I've never written anything on the physical scale of Soulboxer before. Sure, I've done extensive rewrites of scripts and poured over plots until I'm blue in the brain. But creating a novel or novella or what have you is a totally different realm of quantity. That makes Soulboxer my ambitious experiment in endurance -- probably too ambitious -- and that excites me.
6/26/2010 12:35:00 PM Posted by Nick Marino
Long before I ever considered writing for a living, I wanted to be a video store clerk. I wanted to rent and sell videos to people, making stellar recommendations off of my superb taste in film.
Turns out I don't have superb taste in film, nor do I have much luck at making excellent recommendations. But I did managed to achieve my employment goal, as my first paying job was in the video department of my local Wegman's supermarket.
And I was in heaven. Discounted (and often free) video rentals AND I got to decorate the walls with my own cut up versions of movie posters and my hand lettering. I had it made.
But FlixBuster is derived from more than just my satiated desire to rent movies to people in exchange for their money. It's also the result of a few other personal experiences.
One is the fact that I was a Blockbuster Online early adopter (back in '04), and I've been fascinated with the shipping mechanics of the business ever since. And when I learned -- from a friend who was employed at one of Blockbuster's facilities -- how the shipping actually worked, I was even more curious.
Though I've never been inside one of their warehouses, I have worked at one of Ingram's book warehouses. I worked there for a couple of weeks as a "shagger." That means I went around the warehouse and found the books that the regular order pullers couldn't (or didn't have the time) to find. Granted, it's not like Samantha's job in Soulboxer (Max's best friend, as you'll eventually come to know her). But it inspired her job.
So combine my early love of the face-to-face video rental industry WITH my fascination with the warehouse shipping end of the modern online video rental business WITH my experience working in a book warehouse and VOILA! You've got FlixBuster.
5/18/2010 04:31:00 PM Posted by Nick Marino
Something unique about Soulboxer is that the entire novel is being written in Google Docs.
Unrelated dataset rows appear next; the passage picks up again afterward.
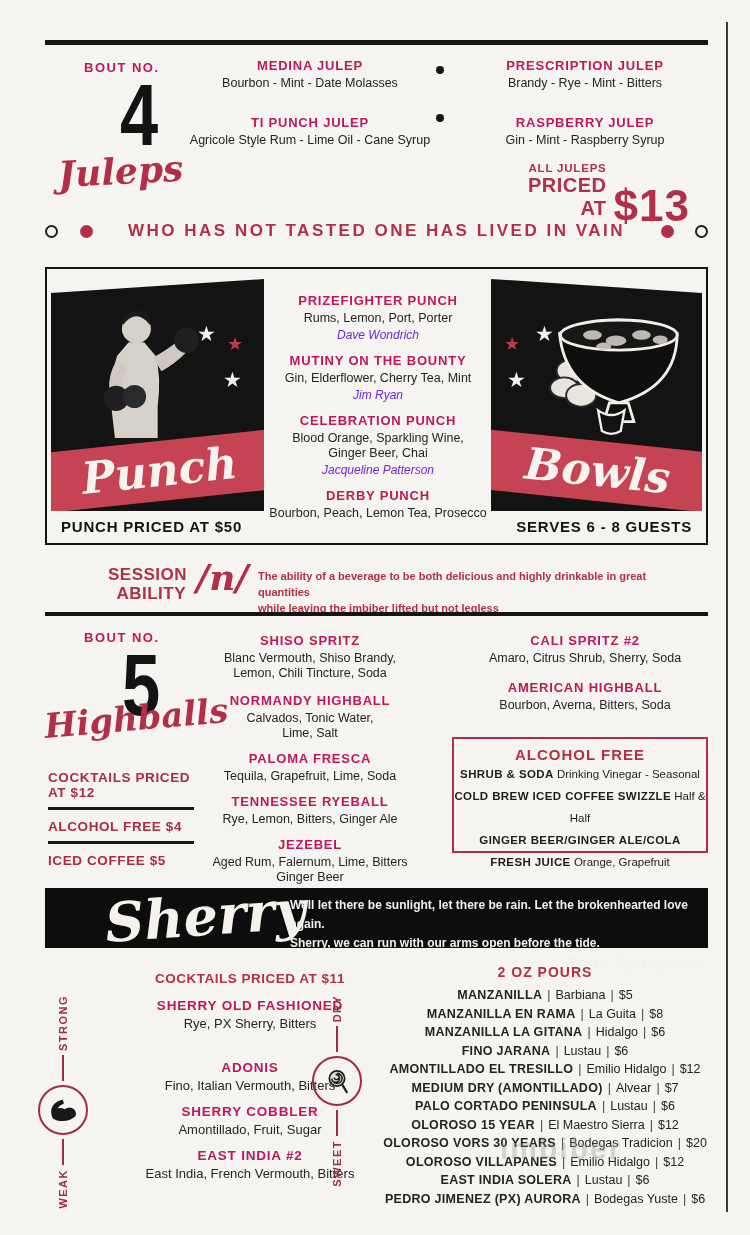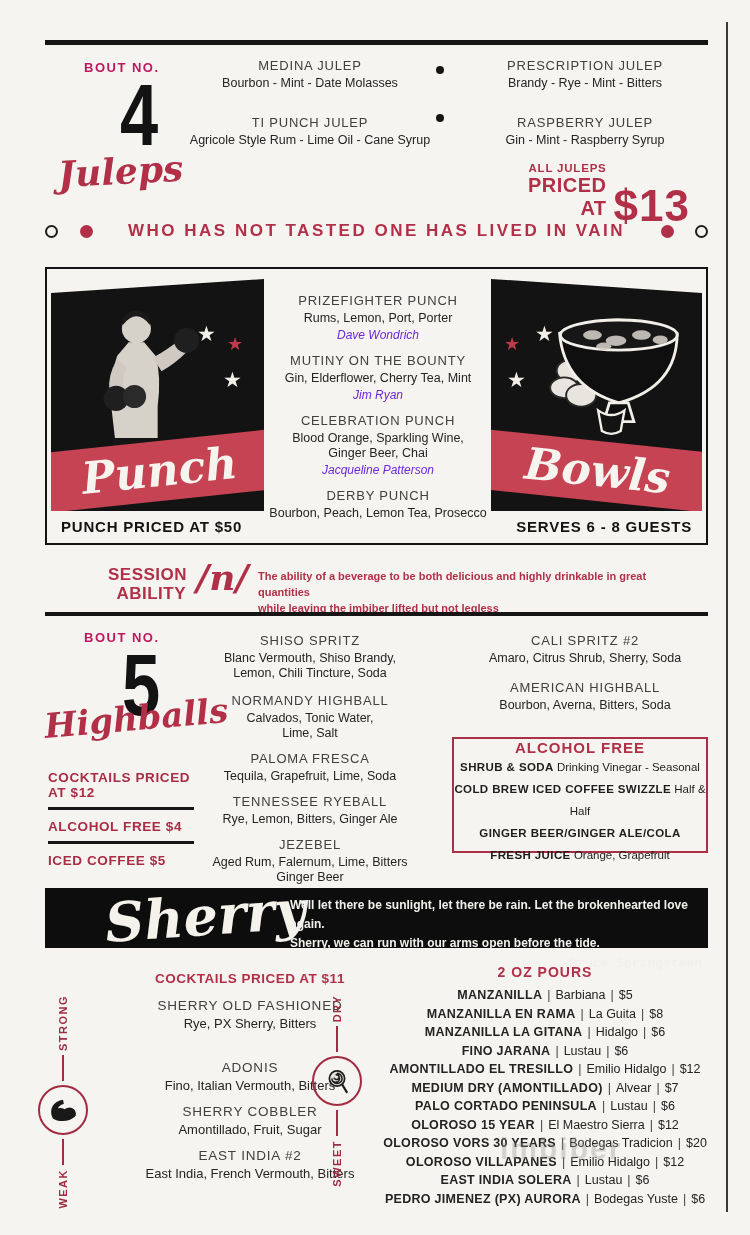--- a/index.html
+++ b/index.html
@@ -9,7 +9,7 @@
   .center{text-align:center;}
   .red{color:#b13048;}
   .rule{background:#151515;}
-  .name{font-weight:normal;font-size:13px;letter-spacing:0.8px;color:#404040;line-height:15px;}
+  .name{font-weight:bold;font-size:13px;letter-spacing:0.8px;color:#be185d;line-height:15px;}
   .ing{font-size:12.5px;color:#242424;white-space:pre-line;line-height:15px;margin-top:3px;}
   .credit{font-size:12px;font-style:italic;color:#6d28d9;margin-top:2px;line-height:14px;}
   .script{font-family:"DejaVu Serif",serif;font-style:italic;font-weight:bold;}

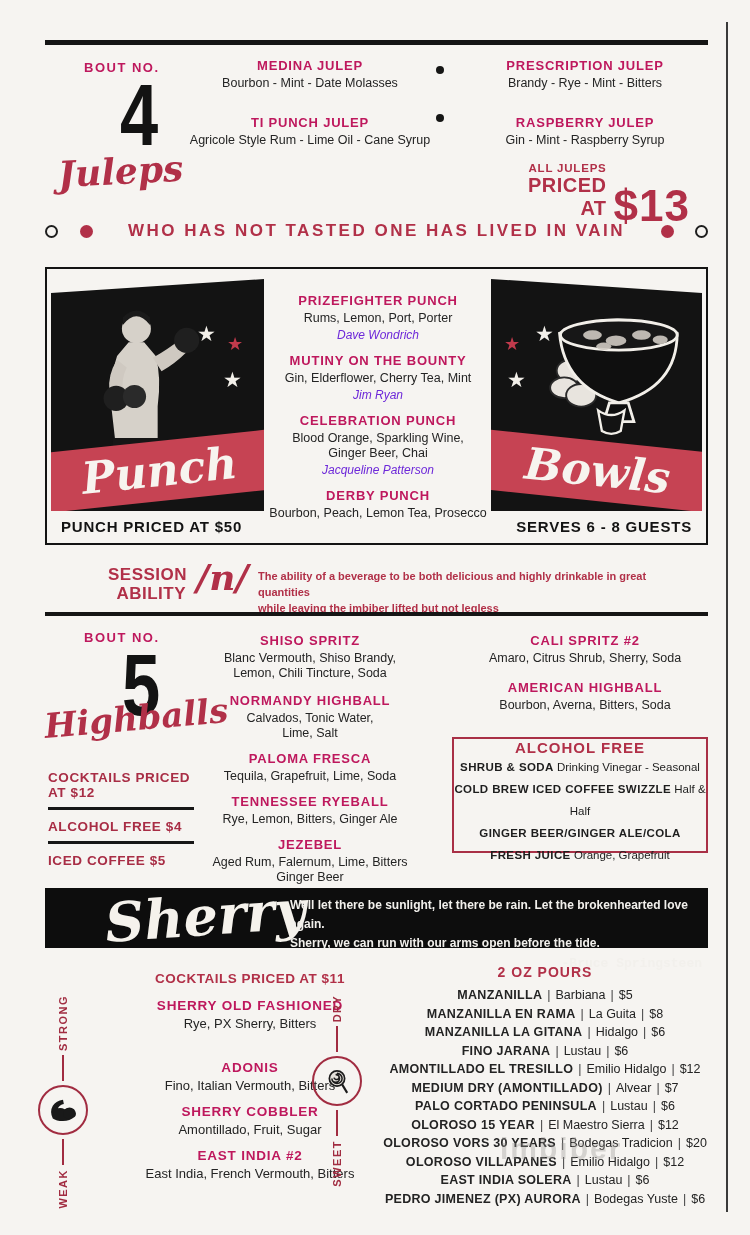--- a/index.html
+++ b/index.html
@@ -223,7 +223,7 @@
   </div>
 
   <div class="abs center" style="left:452px;top:737px;width:256px;height:116px;border:2.5px solid #a93046;box-sizing:border-box;">
-    <div class="red" style="font-size:15px;font-weight:800;letter-spacing:1px;margin-top:0;">ALCOHOL FREE</div>
+    <div class="red" style="font-size:15px;font-weight:800;letter-spacing:1px;margin-top:7px;">ALCOHOL FREE</div>
     <div class="afline"><span class="b">SHRUB &amp; SODA</span> <span>Drinking Vinegar - Seasonal</span></div>
     <div class="afline"><span class="b">COLD BREW ICED COFFEE SWIZZLE</span> <span>Half &amp; Half</span></div>
     <div class="afline"><span class="b">GINGER BEER/GINGER ALE/COLA</span> <span></span></div>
That's not some sort of reaction on my part to word processing software or anything like that -- Docs is just easy for on-the-go writing, plus I prefer typing over writing by hand.
So everything from the germ of the story's concept through to the actual text of the book is being done in this web-based program. In fact, here's a sample of what greets me every time I crack open the Soulboxer Google Doc:
The story is still just in one Doc at this point in time, but as the story grows to its full size, I imagine I'll be splitting it up by chapter. I'm not even finished with the full first draft yet, so I assume that splitting up is still some time off.
Anyway, not a ton to talk about here necessarily... I mean, other than the ability to access the story file from anywhere with a web connection, the only other immediate benefit I see to Google Docs is that I can review my revision history from the very start. If something from Soulboxer gets deleted or pushed aside, I still have access to it in my history. Not bad, right?
5/13/2010 05:19:00 PM Posted by Nick Marino
See, initially, I came up with this idea that I'd use the pen name Roi McKinna (an anagram for Nick Marino) and release Soulboxer piece-by-piece on this blog. I even went so far as to create a fake Roi McKinna writer's journal too.
Funny idea and maybe it would have worked, but I think I'm better off putting my real name on the story and doing my damnedest to make it into a book. So there. That's the deal.